Factors that Predict Outpatient Department Utilization amongst Sickle Cell Disease Patients in the USAOlamide Oyenubi1*, Oyintayo Ajiboye1, Sophie M Lanzkron2 and Robert Bollinger3
- *Corresponding Author:
- Olamide Oyenubi
Johns Hopkins Bloomberg School of Public Health
111 Market Place, Suite 310, Baltimore, Maryland, USA
E-mail: [email protected]
Received date: June 01, 2017; Accepted date: August 02, 2017; Published date: August 09, 2017
Citation: Oyenubi O, Ajiboye O, Lanzkron SM, Bollinger R (2017) Factors that Predict Outpatient Department Utilization amongst Sickle Cell Disease Patients in the USA . J Hematol Thrombo Dis 5:273. doi: 10.4172/2329-8790.1000273
Copyright: © 2017 Oyenubi O, et al. This is an open-access article distributed under the terms of the Creative Commons Attribution License, which permits unrestricted use, distribution, and reproduction in any medium, provided the original author and source are credited.

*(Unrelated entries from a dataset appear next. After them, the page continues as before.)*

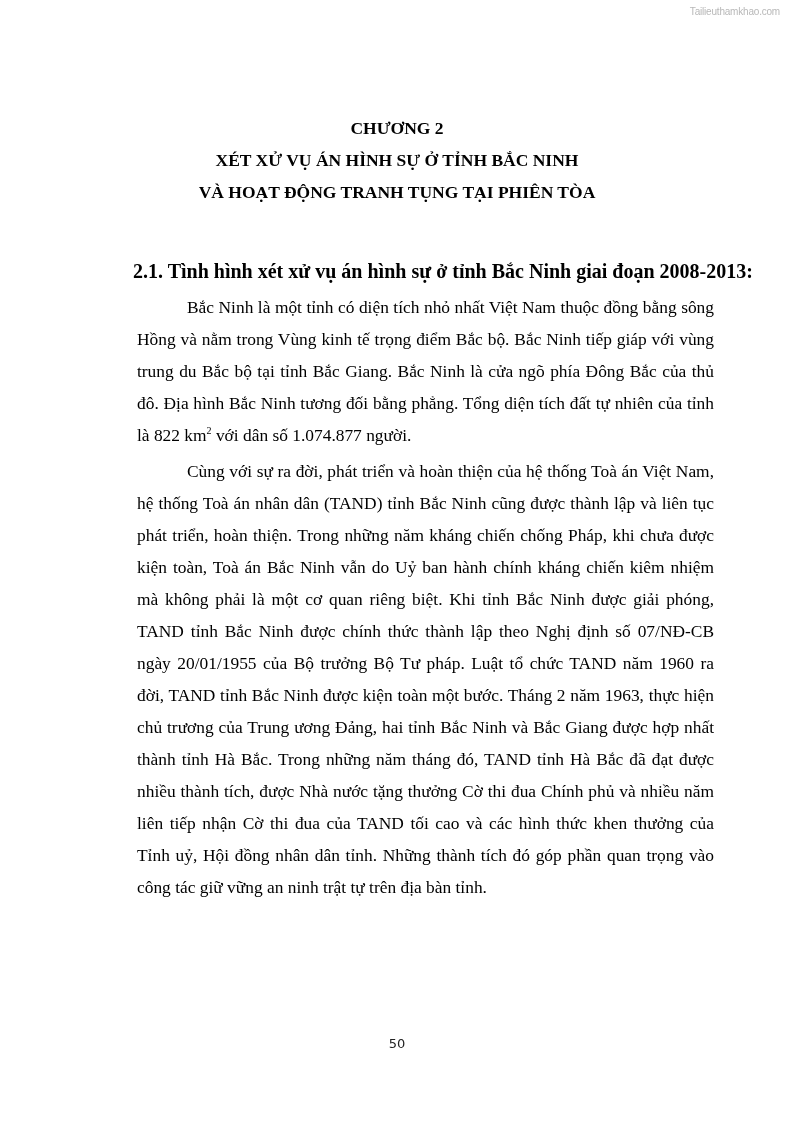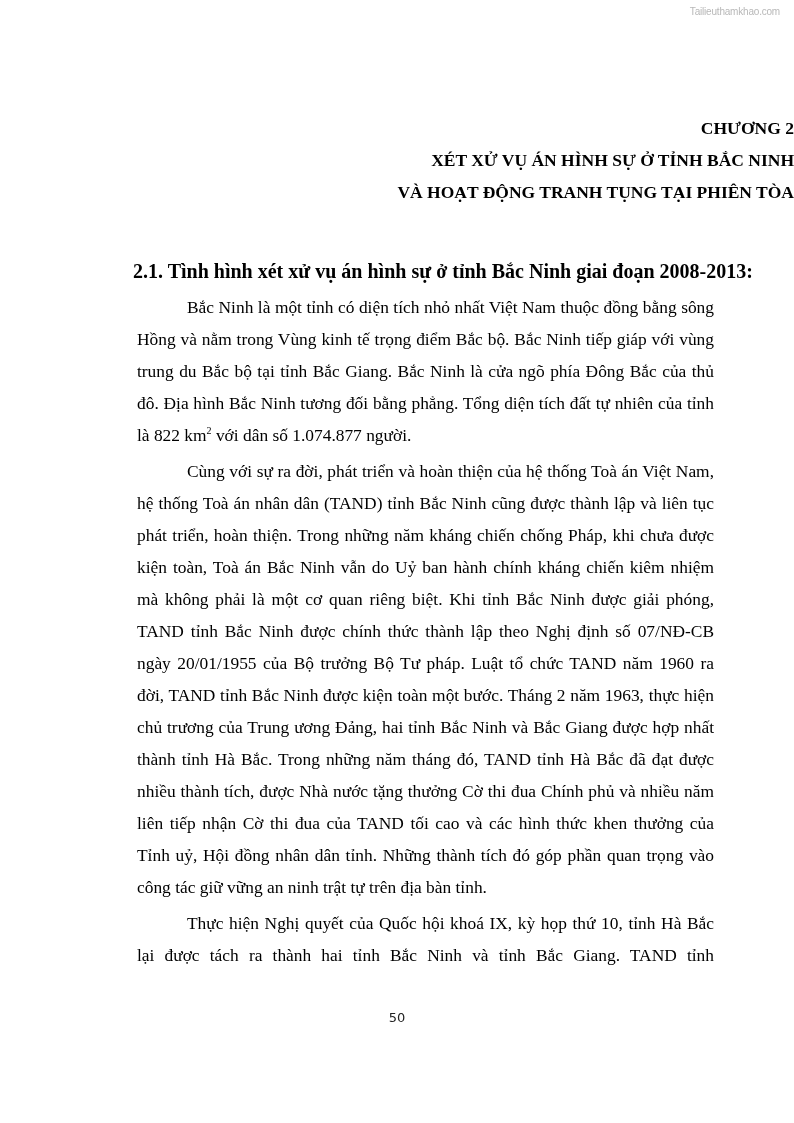--- a/index.html
+++ b/index.html
@@ -18,21 +18,21 @@
       font-family: "Liberation Sans", "DejaVu Sans", sans-serif;
       font-size: 10px;
       color: #b8b8b8;
       letter-spacing: -0.2px;
     }
     .chapter {
       position: absolute;
       top: 112px;
       left: 0;
       width: 794px;
-      text-align: right;
+      text-align: center;
       font-weight: bold;
       font-size: 17.5px;
       line-height: 32px;
     }
     .chapter div { white-space: nowrap; }
     .section-heading {
       position: absolute;
       top: 255px;
       left: 133px;
       width: 600px;
@@ -50,21 +50,21 @@
       line-height: 32px;
     }
     .para {
       margin: 4px;
       text-align: justify;
       text-indent: 50px;
     }
     .para sup { font-size: 10px; line-height: 0; vertical-align: super; }
     .page-number {
       position: absolute;
-      top: 1010px;
+      top: 1036px;
       left: 0;
       width: 794px;
       text-align: center;
       font-family: "DejaVu Sans", "Liberation Sans", sans-serif;
       font-size: 13px;
       color: #222222;
     }
   </style>
 </head>
 <body>
@@ -75,16 +75,15 @@
   <div>CHƯƠNG 2</div>
   <div>XÉT XỬ VỤ ÁN HÌNH SỰ Ở TỈNH BẮC NINH</div>
   <div>VÀ HOẠT ĐỘNG TRANH TỤNG TẠI PHIÊN TÒA</div>
 </div>
 
 <div class="section-heading">2.1. Tình hình xét xử vụ án hình sự ở tỉnh Bắc Ninh giai đoạn 2008-2013:</div>
 
 <div class="body-text">
   <p class="para"><span>Bắc Ninh là một tỉnh có diện tích nhỏ nhất Việt Nam thuộc đồng bằng sông Hồng và nằm trong Vùng kinh tế trọng điểm Bắc bộ. Bắc Ninh tiếp giáp với vùng trung du Bắc bộ tại tỉnh Bắc Giang. Bắc Ninh là cửa ngõ phía Đông Bắc của thủ đô. Địa hình Bắc Ninh tương đối bằng phẳng. Tổng diện tích đất tự nhiên của tỉnh là 822 km</span><sup>2</sup><span> với dân số 1.074.877 người.</span></p>
   <p class="para">Cùng với sự ra đời, phát triển và hoàn thiện của hệ thống Toà án Việt Nam, hệ thống Toà án nhân dân (TAND) tỉnh Bắc Ninh cũng được thành lập và liên tục phát triển, hoàn thiện. Trong những năm kháng chiến chống Pháp, khi chưa được kiện toàn, Toà án Bắc Ninh vẫn do Uỷ ban hành chính kháng chiến kiêm nhiệm mà không phải là một cơ quan riêng biệt. Khi tỉnh Bắc Ninh được giải phóng, TAND tỉnh Bắc Ninh được chính thức thành lập theo Nghị định số 07/NĐ-CB ngày 20/01/1955 của Bộ trưởng Bộ Tư pháp. Luật tổ chức TAND năm 1960 ra đời, TAND tỉnh Bắc Ninh được kiện toàn một bước. Tháng 2 năm 1963, thực hiện chủ trương của Trung ương Đảng, hai tỉnh Bắc Ninh và Bắc Giang được hợp nhất thành tỉnh Hà Bắc. Trong những năm tháng đó, TAND tỉnh Hà Bắc đã đạt được nhiều thành tích, được Nhà nước tặng thưởng Cờ thi đua Chính phủ và nhiều năm liên tiếp nhận Cờ thi đua của TAND tối cao và các hình thức khen thưởng của Tỉnh uỷ, Hội đồng nhân dân tỉnh. Những thành tích đó góp phần quan trọng vào công tác giữ vững an ninh trật tự trên địa bàn tỉnh.</p>
-  <p class="para" style="text-align-last: justify;">Thực hiện Nghị quyết của Quốc hội khoá IX, kỳ họp thứ 10, tỉnh Hà Bắc lại được tách ra thành hai tỉnh Bắc Ninh và tỉnh Bắc Giang. TAND tỉnh</p>
 </div>
 
 <div class="page-number">50</div>
 
 </body></html>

Individuals with sickle cell disease (SCD) frequently present in the emergency room due to various complications that may arise from their condition. Optimal healthcare for people with SCD utilizes outpatient department (OPD) diagnostic and preventive care services. This paper investigates the factors associated with OPD visits compared to Emergency department (ED) visits in patients with SCD. SCD-related OPD visits and ED visits were obtained from the openly available National Hospital Ambulatory Medical Care Survey (NHAMCS) and National Ambulatory Medical Care Survey (NAMCS) data for the years 2009-2010. A total of 822,353 weighted visits by people with SCD were analyzed. Descriptive data include patient demographics, geographical location, and socioeconomic status associated with hospital OPD visits. Of the 812,366 weighted visits, 361,024 were made to the ED and 451,342 were made to the OPD. The median predicted probability of using the OPD amongst patients with SCD was 50%. We found that patients with SCD who had a below median probability of using OPD services were mostly female (66.12%), African-American (98.35%), Medicaid-insured (61.98%) and between the ages of 20-30 years old (42.98%). Individuals with SCD residing in neighborhoods with average income below $52,000 (96.69%), more than 10% below poverty level (86.55%) and less than 20% with a bachelor degree or higher (63.87%) made up the majority of people with below median probability of making OPD visits. This study suggests that there are sociodemographic differences in the utilization of outpatient services amongst people with SCD. Efforts at improving OPD use amongst patients with sickle cell disease should target these patients.